Tuesday, October 07, 2008

The Other Human

For a change of pace from the political arena...
This month's National Geographic has a very interesting article about the other humans who lived upon our planet, The Neanderthals. We know so little about the development of our species. Searching for information on it, will bring you many theories. Most agree though, that the human species, in one form or another have been around for a couple million years... Yet we have so little information on their evolutionary process to modern day man. Reading this very interesting article will make you acknowledge how vulnerable life is. So many species have come and gone and we have barely scratched the surface of realizing their existence.

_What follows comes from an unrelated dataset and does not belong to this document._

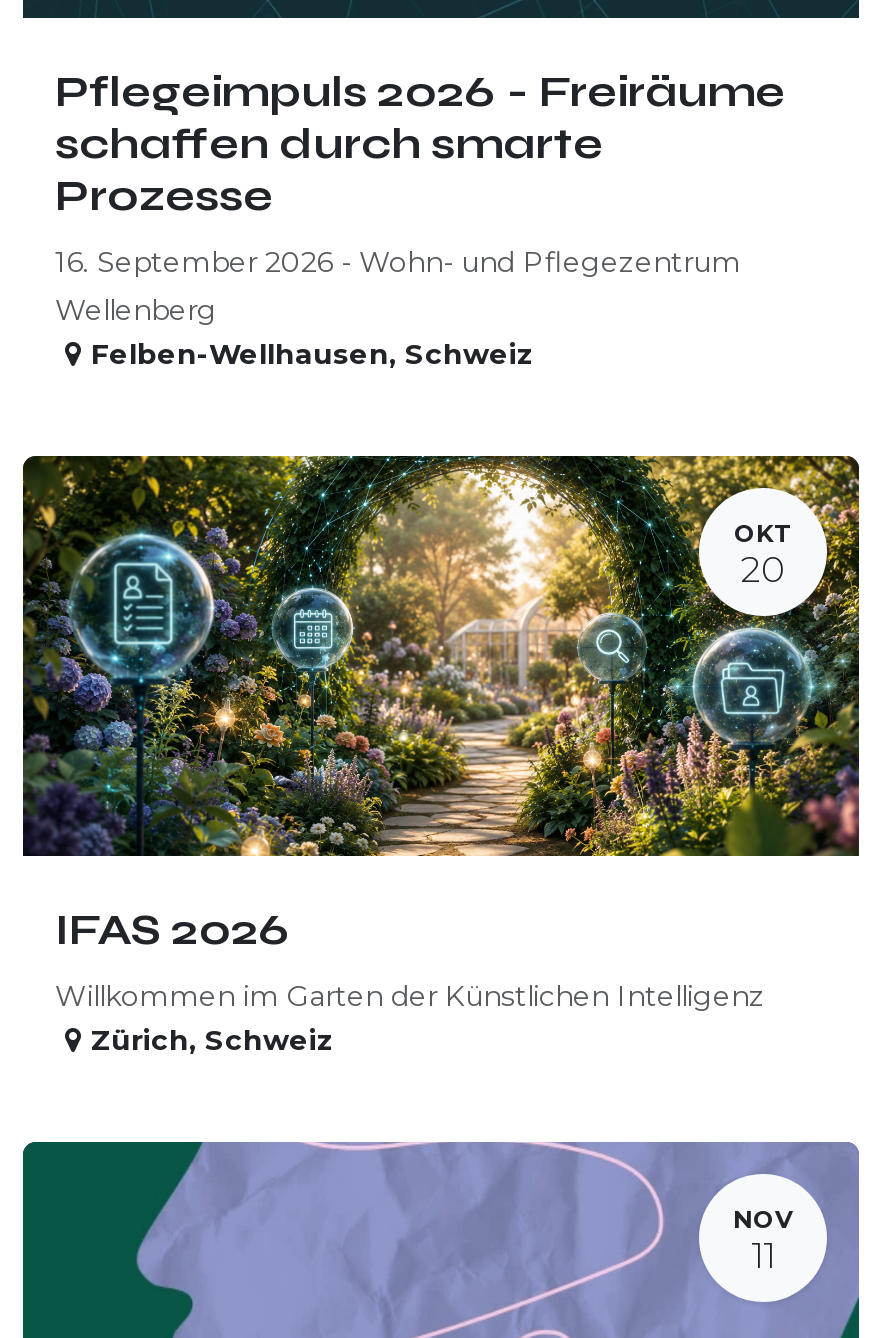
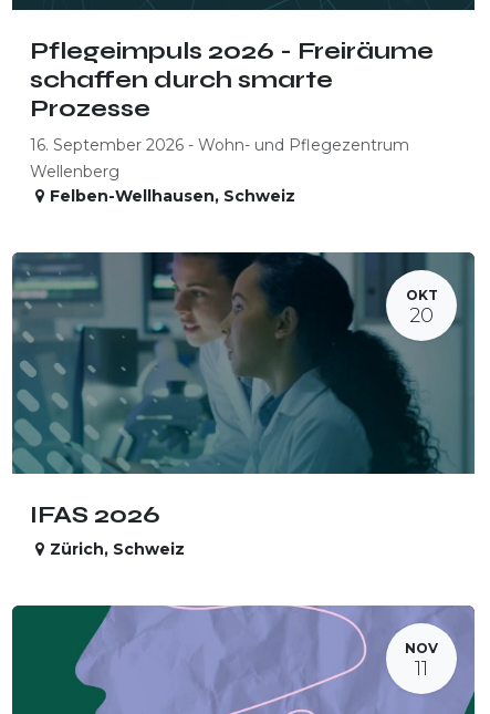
[21,454,861,858] [image] -> [11,251,476,475] [image]
[55,978,765,1014] Willkommen im Garten der Künstlichen Intelligenz -> none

Perhaps we will never learn completely how life formed upon our planet and how we got to where we are today, but there's one fact for sure; Science will endure and will never give up its quest to bring us answers. National Geographic is a good way to keep up with new scientific discovery. http://www.thethinkingblue.com

National Geographic's
Last of the Neanderthals

CLICK TO SEE LARGER

Eurasia was theirs alone for 200,000 years.
Then the newcomers arrived.

By Stephen S. Hall

Reconstruction by Kennis & Kennis/Photograph by Joe McNally





In March of 1994 some spelunkers exploring an extensive cave system in northern Spain poked their lights into a small side gallery and noticed two human mandibles jutting out of the sandy soil. The cave, called El Sidrón, lay in the midst of a remote upland forest of chestnut and oak trees in the province of Asturias, just south of the Bay of Biscay. Suspecting that the jawbones might date back as far as the Spanish Civil War, when Republican partisans used El Sidrón to hide from Franco's soldiers, the cavers immediately notified the local Guardia Civil.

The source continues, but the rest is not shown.